Мать его мысленно перебирала все новогодние встречи. Они проходили разно, но всегда в чьем-либо обществе. Только раз, лет тридцать тому назад, она так же, как в этом году, встретила Новый год в одиночестве.

«Но тогда я была такая хрупкая, нежная и совсем юная», – подумала она с грустью.

Марья Львовна взяла зеркало для бритья и стала рассматривать свое лицо.

– Ну что ж, это ничего, что мне скучно, зато Толе весело. Он среди молодежи, за ним ухаживают. Он сейчас шутит, произносит тосты, а потом, наверное, будут танцы, игры в фанты, в прятки, в жмурки. Хорошо бы было, если б у него оказалась самая интересная барышня!

Марья Львовна стала вспоминать фигуры танцев. Ей захотелось музыки. Она подошла к радио, но радио был испорчен.

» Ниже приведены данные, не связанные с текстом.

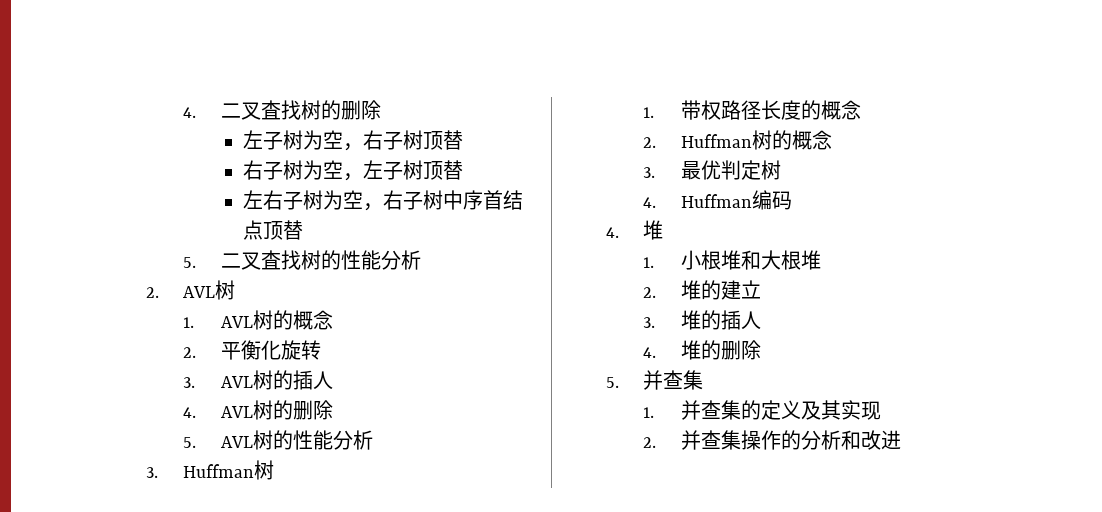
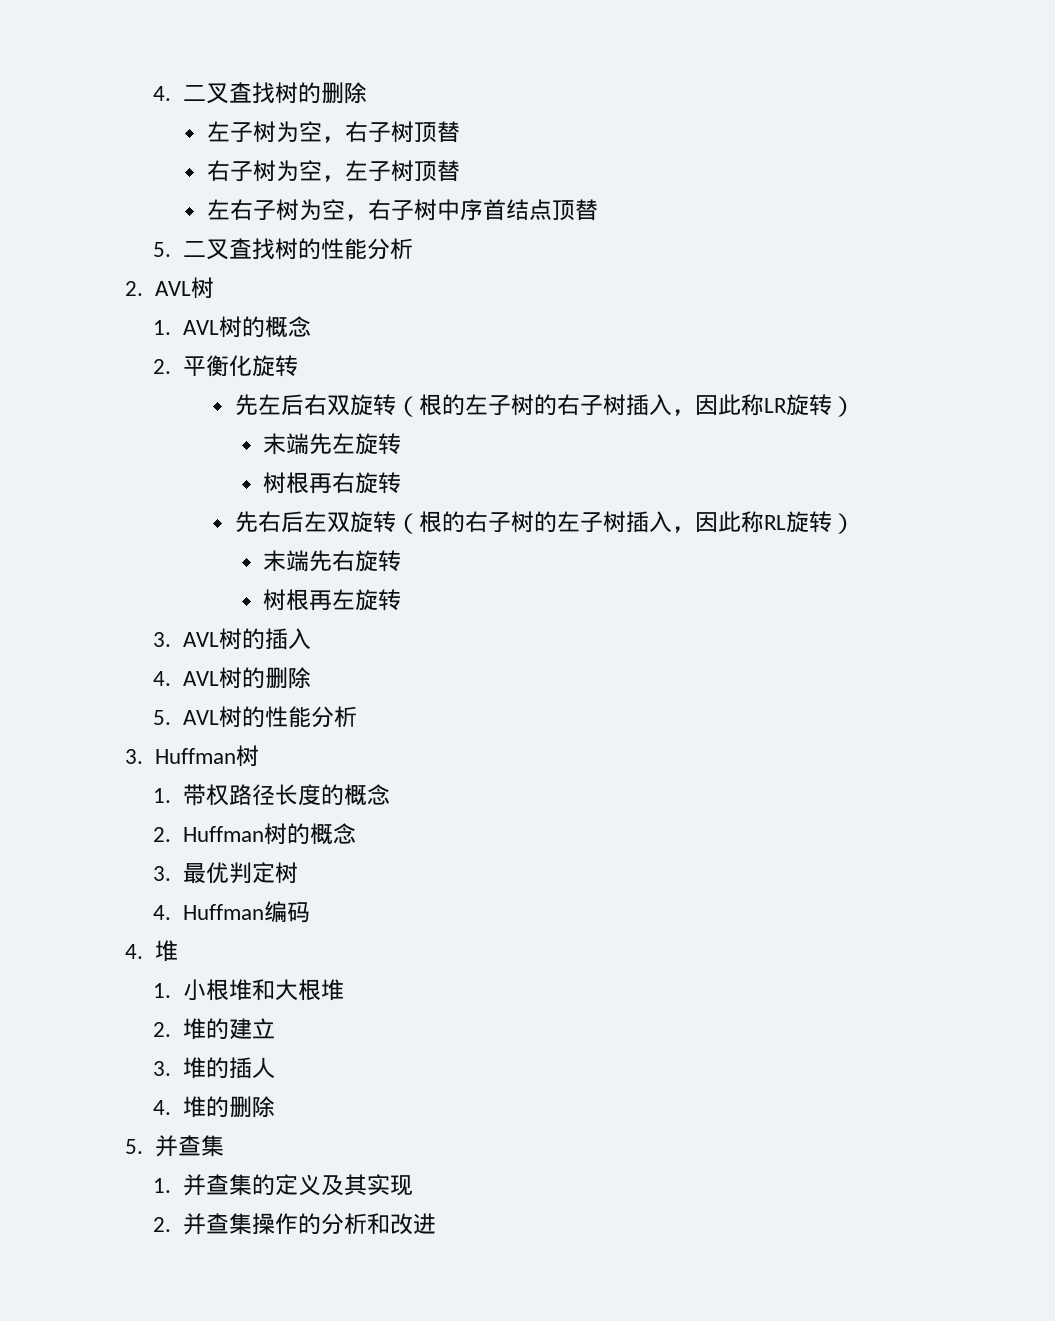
(322, 350) none -> [235,394,856,417] [263,433,402,455] [263,472,402,494] [235,511,856,534] [263,550,402,572] [263,589,402,611] // 先左后右双旋转（根的左子树的右子树插入，因此称LR旋转） // 末端先左旋转 // 树根再右旋转 // 先右后左双旋转（根的右子树的左子树插入，因此称RL旋转） // 末端先右旋转 // 树根再左旋转
[313,371,334,389] 人 -> [287,628,311,650] 入

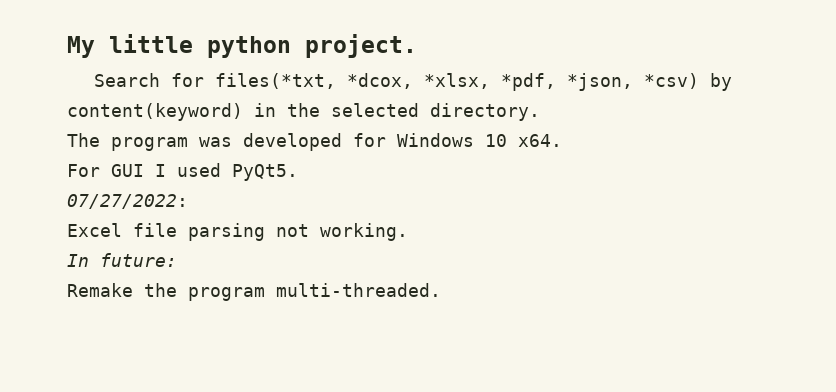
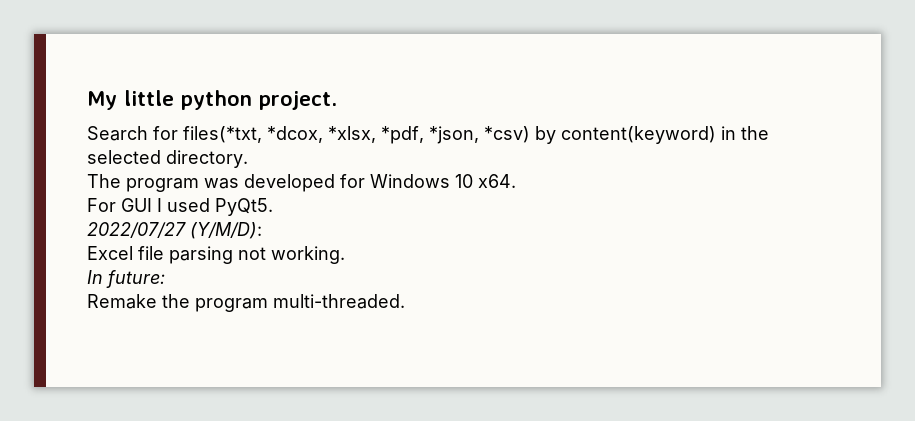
[67,194,188,209] 07/27/2022: -> [87,222,262,239] 2022/07/27 (Y/M/D):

Тогда она села за пьянино, ударила по клавишам и спела почти шепотом – она боялась услышать свое пение, ведь уже давно она громко не поет. Ее коротенькая юбочка цвета шампанского желтым пятном выделялась в полумраке. Марья Львовна напевала:

В тиши ночной

Я жду тебя,

Тоскуя и любя,

Ты ангел чистый предо мной,

Люблю одну тебя.

Огнями полон гулкий зал,

Вокруг духи, цветы,

Тебя в толпе я отыскал,

Оркестр галоп играл.

Но вот другому отдана

Твоя рука,

И злая ждет меня судьба

Ночного игрока.

В Монако жизнь окончу я,

Где море так шумит,

И не узнаешь никогда,

Где юный труп зарыт.

Раздался звонок. Вспорхнула Марья Львовна. Ахнула. Это был ее сын.

– Что ж это ты...

Сын ничего не ответил.

Карточки солдатиков висели на стенах, стояли на этажерках. Солдатики были с Георгиевскими крестами, медалями. Одни браво обнажали шашки, другие стояли как вкопанные, с руками по швам, третьи отдавали честь, четвертые сидели в соломенных креслах. Марья Львовна стояла позади кресел. В центре висел общий вид лазарета. Все здесь дышало войной. Модные романсы того времени лежали на пьянино, книжки о германских зверствах стояли на полочках, а в альбомах для открыток были карточки королей, царей и президентов и карикатуры на германцев, австрийцев и турок.